Os integrantes da equipe do Centro Regional de Referência, em João Pessoa, Crisvalter Medeiros (IFPB); Shirlene Queiroz, Coordenadora de Saúde Mental do Governo da Paraíba; e Janaína Demery, da Coordenação Municipal de Saúde Mental; além da professora Aparecida Penso, UCB, participaram do evento.

sábado, 7 de setembro de 2013

I SIMPÓSIO INTERNACIONAL SOBRE DROGAS: DA COERÇÃO À COESÃO


O I Simpósio Internacional sobre Drogas: da Coerção à Coesão, que acontecerá de 09 a 11 de setembro de 2013, no Museu Nacional da República, em Brasília, Distrito Federal, será um momento de encontro com diversos setores da sociedade para debater as políticas públicas voltadas para a questão das drogas.

Os organizadores do evento esperam que a difusão de informações e a ampliação do debate sobre as políticas públicas na área de drogas promovam a criação de um espaço importante de troca para a produção de ações integradas que viabilizem uma maior coesão da sociedade brasileira.

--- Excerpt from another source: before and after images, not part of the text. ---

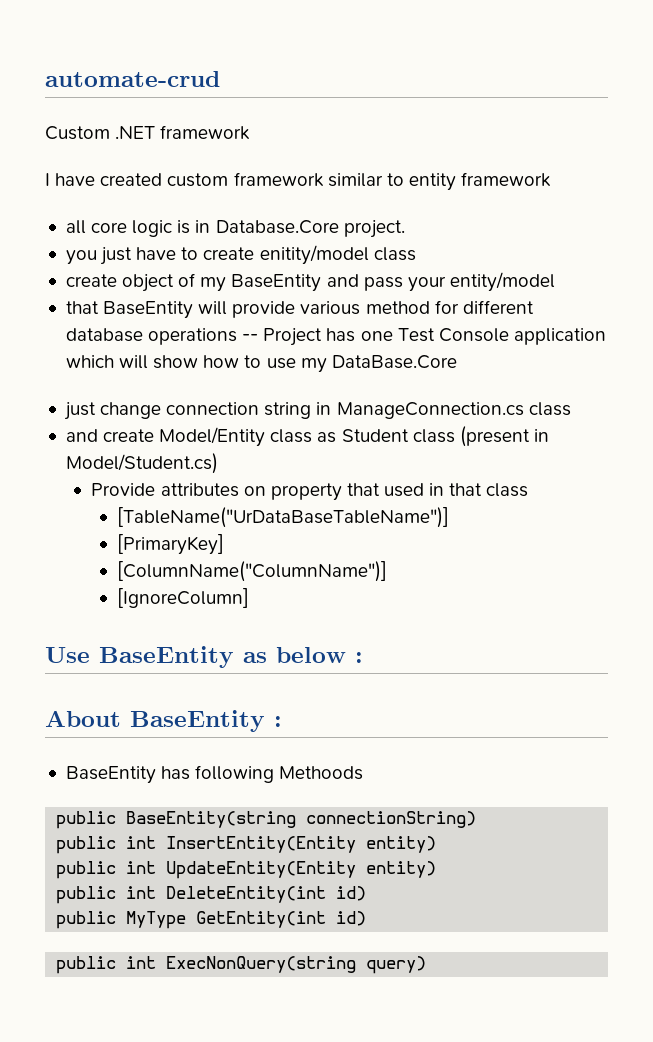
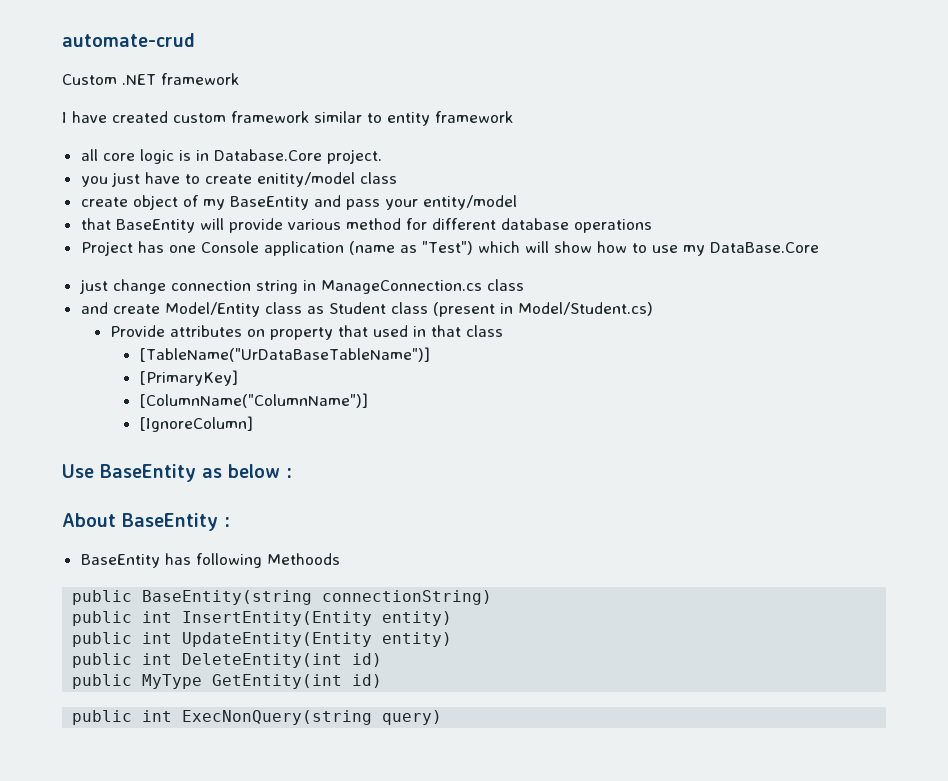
- that BaseEntity will provide various method for different database operations -- Project has one Test Console application which will show how to use my DataBase.Core
+ that BaseEntity will provide various method for different database operations
+ Project has one Console application (name as "Test") which will show how to use my DataBase.Core

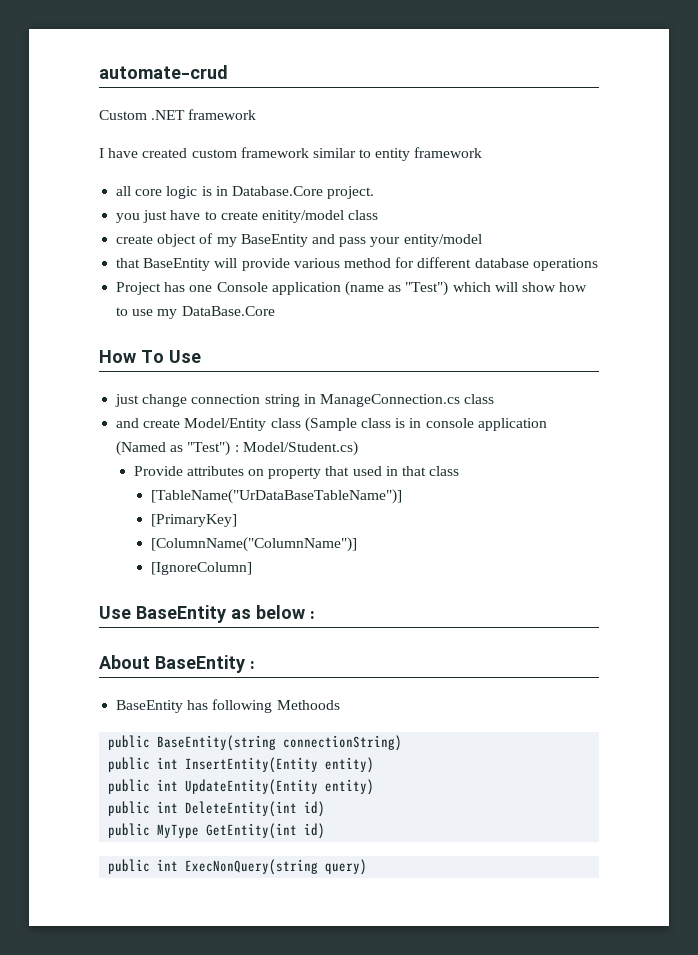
+ How To Use
- and create Model/Entity class as Student class (present in Model/Student.cs)
+ and create Model/Entity class (Sample class is in console application (Named as "Test") : Model/Student.cs)

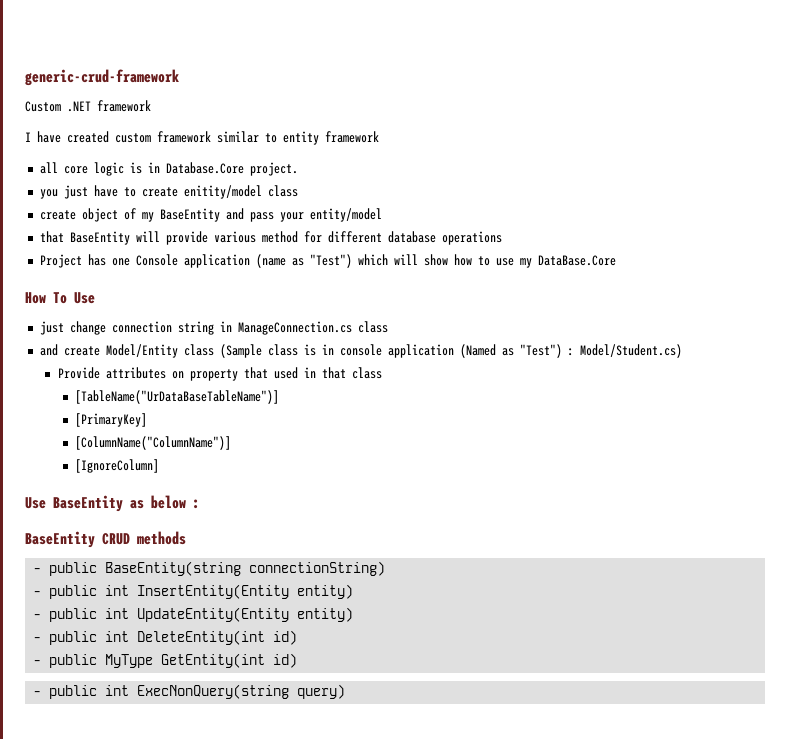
- automate-crud
+ generic-crud-framework
- About BaseEntity :
- BaseEntity has following Methoods
- public BaseEntity(string connectionString)
+ BaseEntity CRUD methods
+ - public BaseEntity(string connectionString)
- public int InsertEntity(Entity entity)
+ - public int InsertEntity(Entity entity)
- public int UpdateEntity(Entity entity)
+ - public int UpdateEntity(Entity entity)
- public int DeleteEntity(int id)
+ - public int DeleteEntity(int id)
- public MyType GetEntity(int id)
+ - public MyType GetEntity(int id)
- public int ExecNonQuery(string query)
+ - public int ExecNonQuery(string query)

O coordenador adjunto do Núcleo de Estudos Trandiscipinares em Dependência Química (NETDEQ-IFPB), jornalista Crisvalter Medeiros, intregrante da equipe do Centro Regional de Referência (CRR-IFPB), participará do evento como convidado.

O evento conta com a promoção do Ministério da Saúde, por meio do Departamento de DST, Aids e Hepatites Virais da Secretaria de Vigilância em Saúde e da Área Técnica de Saúde Mental, Álcool e Outras Drogas, do Departamento de Articulação de Rede de Atenção à Saúde, da Secretaria de Atenção à Saúde. E mais: Ministério da Justiça, por meio da Secretaria Nacional de Políticas sobre Drogas (SENAD); Escritório das Nações Unidas sobre Drogas e Crime (UNODC); bem como da Organização Pan-Americana da Saúde (OPAS), em parceria com a International Drug Policy Consortium (IDPC) e o Instituto Igarapé.

De acordo com o material de apresentação do evento, em todo o mundo, os países vêm trabalhando a demanda das comunidades marginalizadas, que são vulneráveis aos problemas relacionados às drogas. Na última década, a sociedade brasileira buscou alternativas para ampliação do acesso à saúde e outras políticas sociais para os usuários de crack, álcool e outras drogas e seus familiares. Essas medidas representaram um avanço considerável no que se refere à discussão do tema na sociedade e também das normatizações e diretrizes para implementações das ações.

No simpósio serão apresentadas diversas experiências de políticas públicas que foram efetivadas em outros países (Argentina, Chile, Canadá, Holanda, Portugal, República Tcheca e Uruguai). É uma oportunidade de conhecer e envolver novos atores para dialogar sobre as estratégias para se aumentar a coesão social, como se enfrentar os fatores de risco e quais os obstáculos a serem superados nessas áreas.